Try it
Copy each line of the records that contains the word "linear".

[Web page revision data]
........
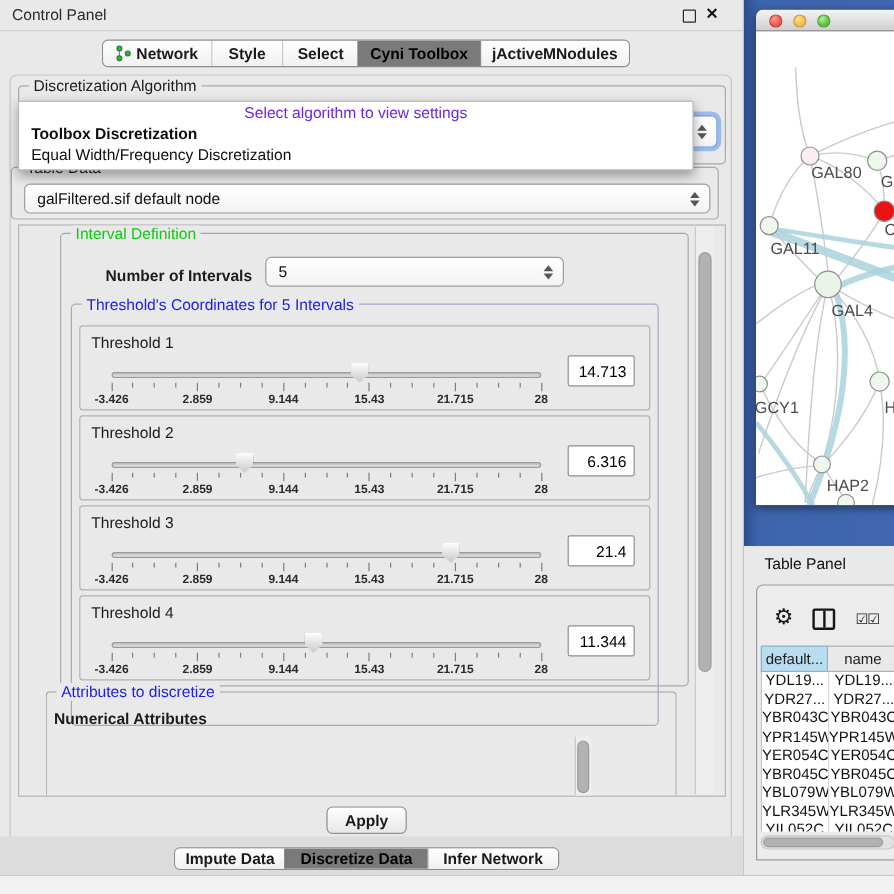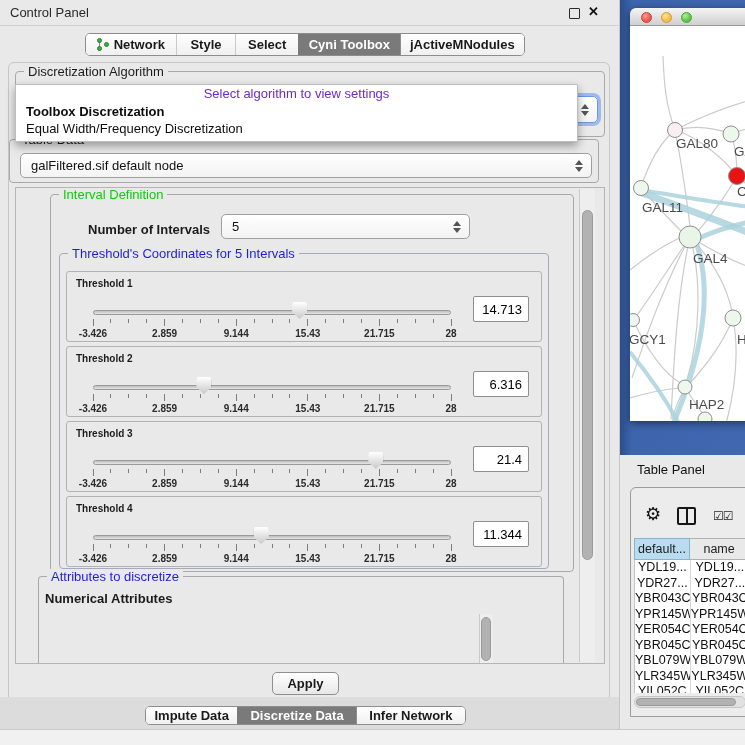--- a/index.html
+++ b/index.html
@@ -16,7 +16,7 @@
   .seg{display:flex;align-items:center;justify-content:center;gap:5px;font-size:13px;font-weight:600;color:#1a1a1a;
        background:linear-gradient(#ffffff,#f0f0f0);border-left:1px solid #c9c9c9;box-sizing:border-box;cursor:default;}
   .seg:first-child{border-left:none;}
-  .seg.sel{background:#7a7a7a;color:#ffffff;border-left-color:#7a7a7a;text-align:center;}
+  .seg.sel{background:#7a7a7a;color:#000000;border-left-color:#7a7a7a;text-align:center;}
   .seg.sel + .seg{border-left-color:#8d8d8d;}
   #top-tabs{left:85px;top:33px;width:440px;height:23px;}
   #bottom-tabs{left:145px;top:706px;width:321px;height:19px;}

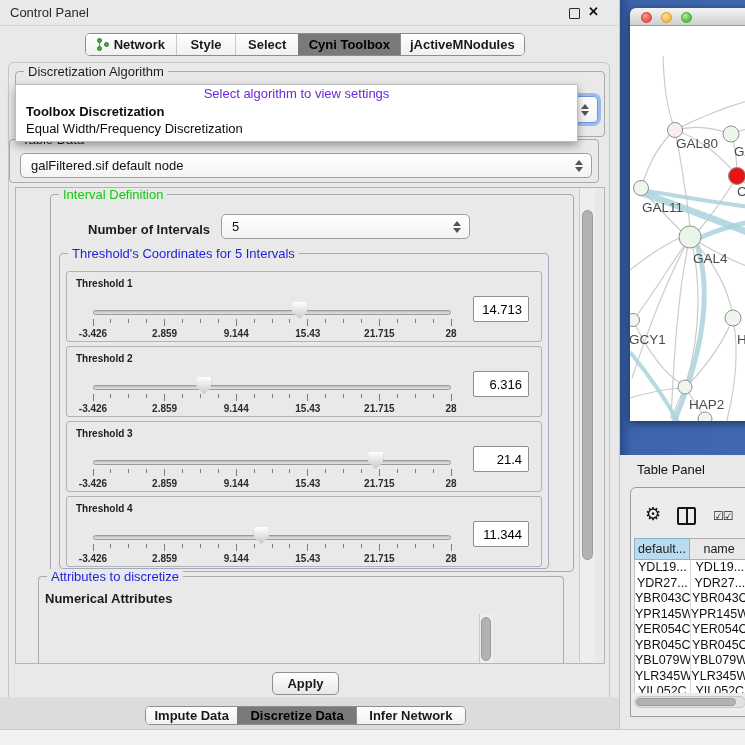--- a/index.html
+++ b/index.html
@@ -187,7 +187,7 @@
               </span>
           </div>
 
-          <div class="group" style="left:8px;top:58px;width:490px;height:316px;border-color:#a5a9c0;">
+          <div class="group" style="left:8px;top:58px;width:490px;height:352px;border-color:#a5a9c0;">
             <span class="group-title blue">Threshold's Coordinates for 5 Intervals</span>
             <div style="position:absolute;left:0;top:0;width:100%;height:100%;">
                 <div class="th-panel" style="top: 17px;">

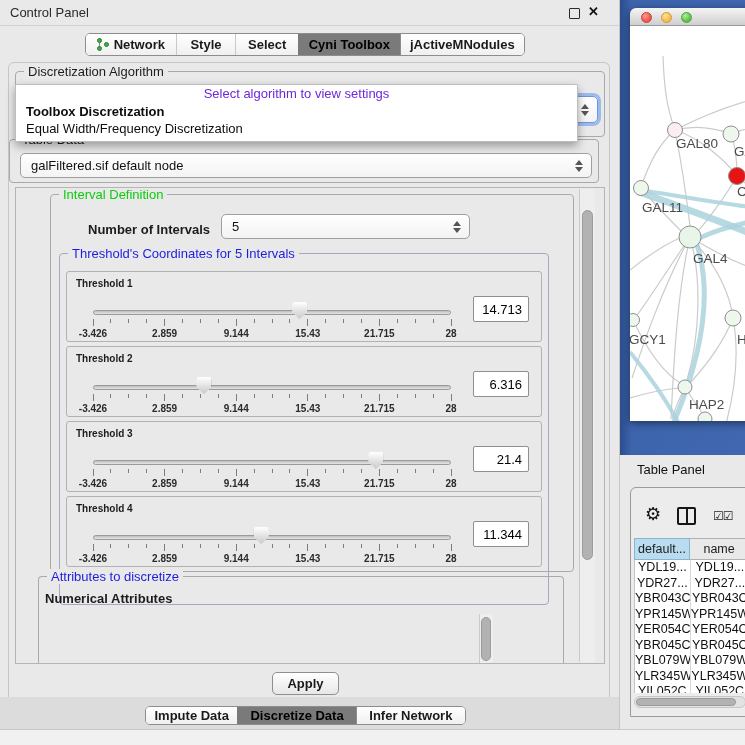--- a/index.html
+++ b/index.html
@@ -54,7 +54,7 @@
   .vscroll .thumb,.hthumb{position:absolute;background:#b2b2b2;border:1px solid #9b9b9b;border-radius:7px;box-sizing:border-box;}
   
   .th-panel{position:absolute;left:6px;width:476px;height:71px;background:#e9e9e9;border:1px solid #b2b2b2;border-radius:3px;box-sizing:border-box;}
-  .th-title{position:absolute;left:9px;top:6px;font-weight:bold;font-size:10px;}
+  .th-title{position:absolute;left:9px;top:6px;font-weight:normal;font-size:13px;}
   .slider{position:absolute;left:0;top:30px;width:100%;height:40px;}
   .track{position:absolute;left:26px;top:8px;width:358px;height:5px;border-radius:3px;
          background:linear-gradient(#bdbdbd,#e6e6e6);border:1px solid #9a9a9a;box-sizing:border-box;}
........
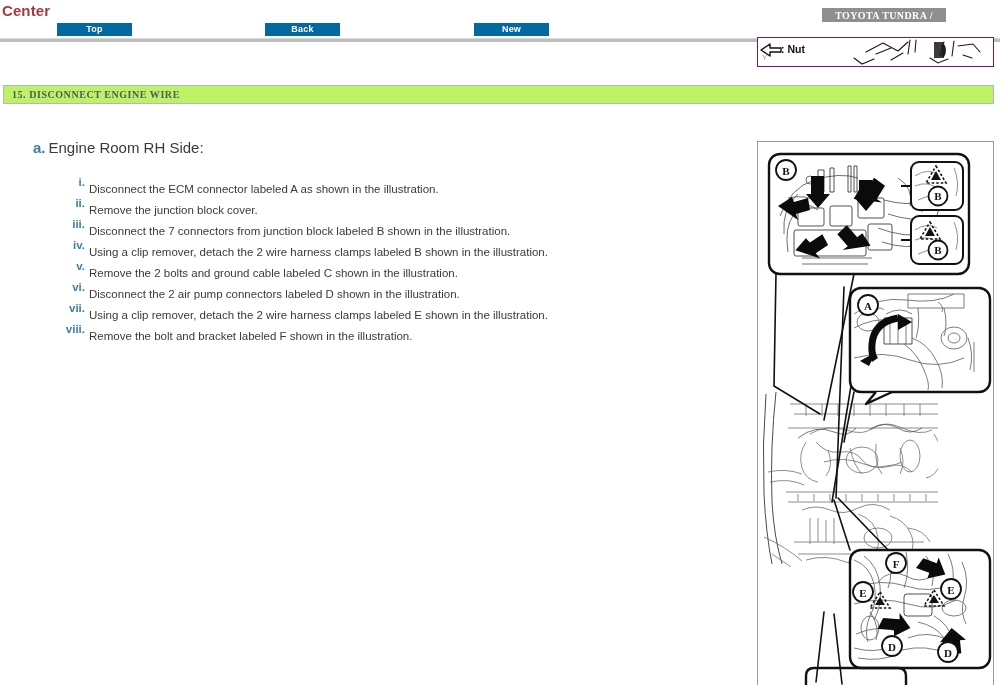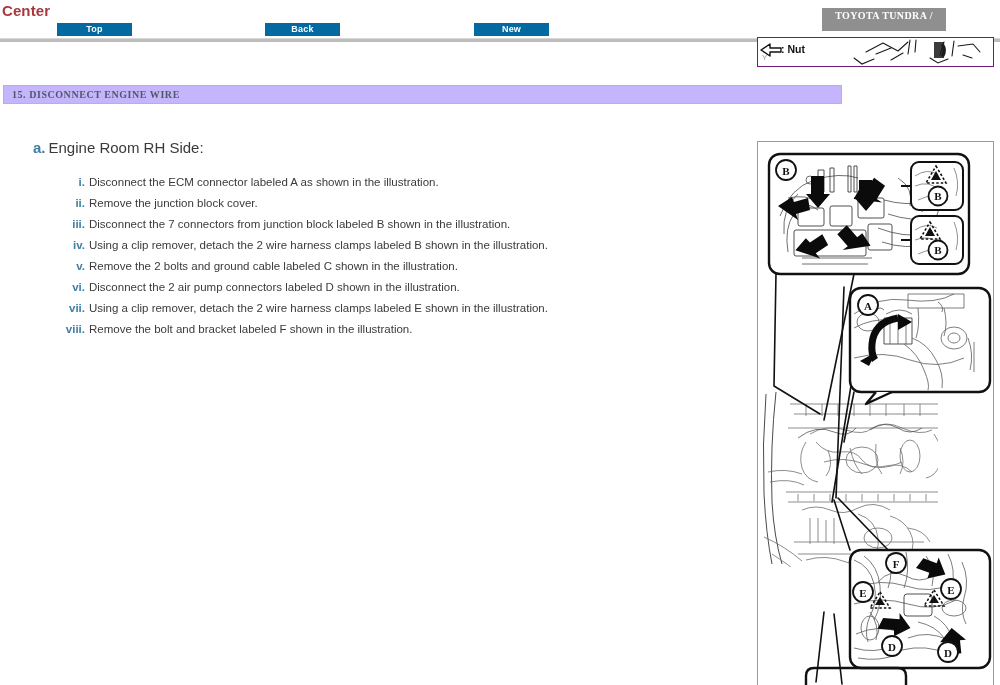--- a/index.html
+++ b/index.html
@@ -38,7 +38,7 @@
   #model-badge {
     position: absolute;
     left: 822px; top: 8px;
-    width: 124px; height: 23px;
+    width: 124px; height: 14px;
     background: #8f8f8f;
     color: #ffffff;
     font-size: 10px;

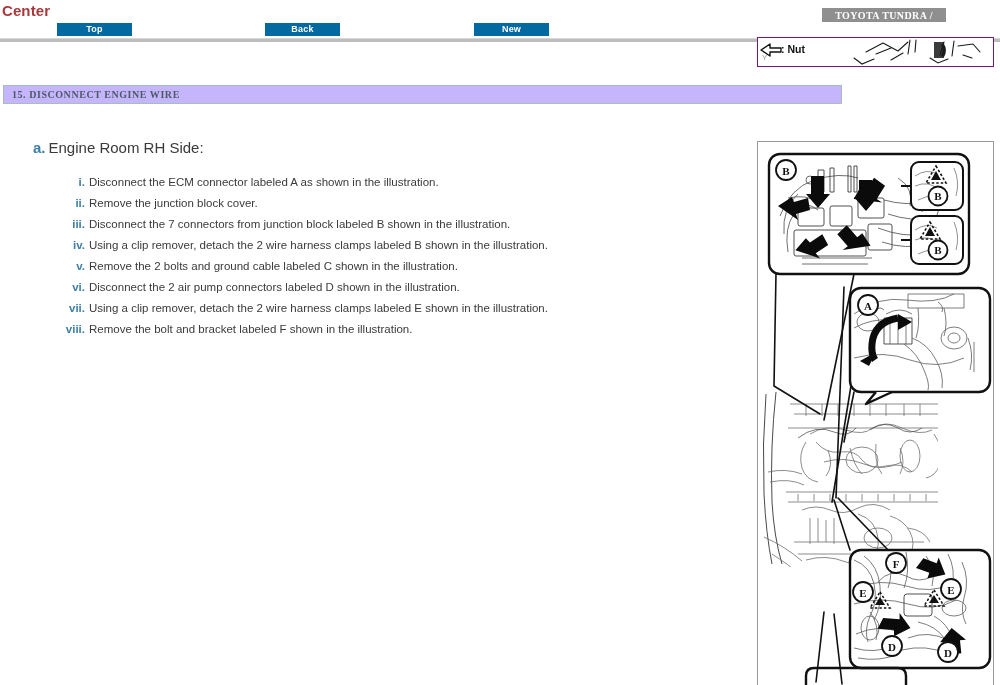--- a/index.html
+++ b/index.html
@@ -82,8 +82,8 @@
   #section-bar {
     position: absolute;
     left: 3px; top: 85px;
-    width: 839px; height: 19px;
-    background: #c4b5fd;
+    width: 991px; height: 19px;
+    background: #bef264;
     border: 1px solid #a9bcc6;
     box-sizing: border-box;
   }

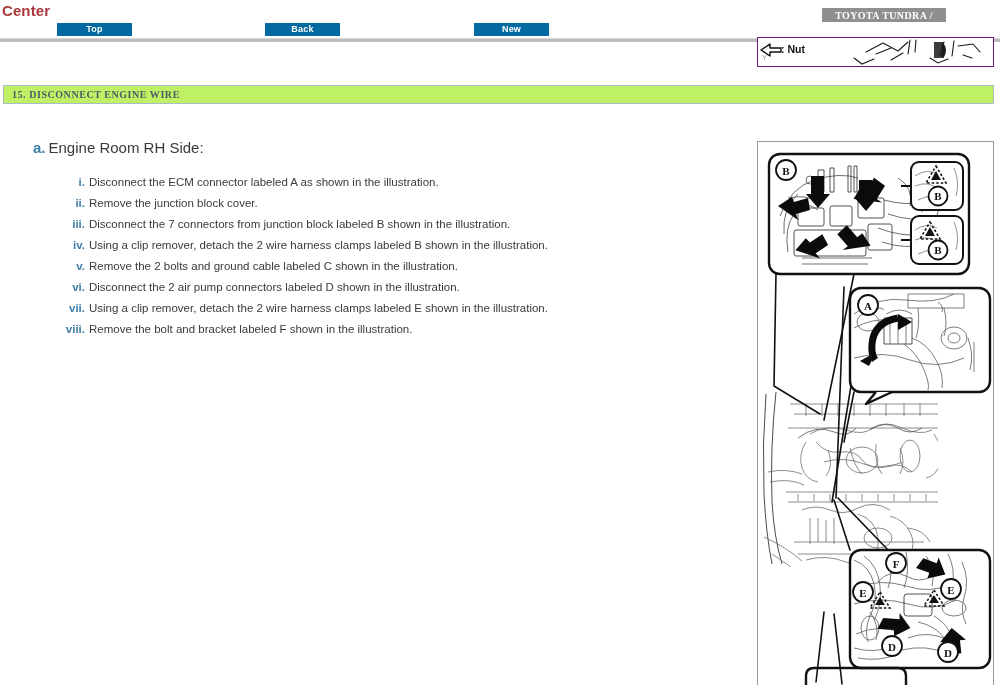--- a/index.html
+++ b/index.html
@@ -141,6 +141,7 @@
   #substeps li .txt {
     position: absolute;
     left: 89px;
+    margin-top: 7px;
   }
........
Response to the exercise
        background:linear-gradient(#ffffff,#f0f0f0);border-left:1px solid #c9c9c9;box-sizing:border-box;cursor:default;}
          background:linear-gradient(#bdbdbd,#e6e6e6);border:1px solid #9a9a9a;box-sizing:border-box;}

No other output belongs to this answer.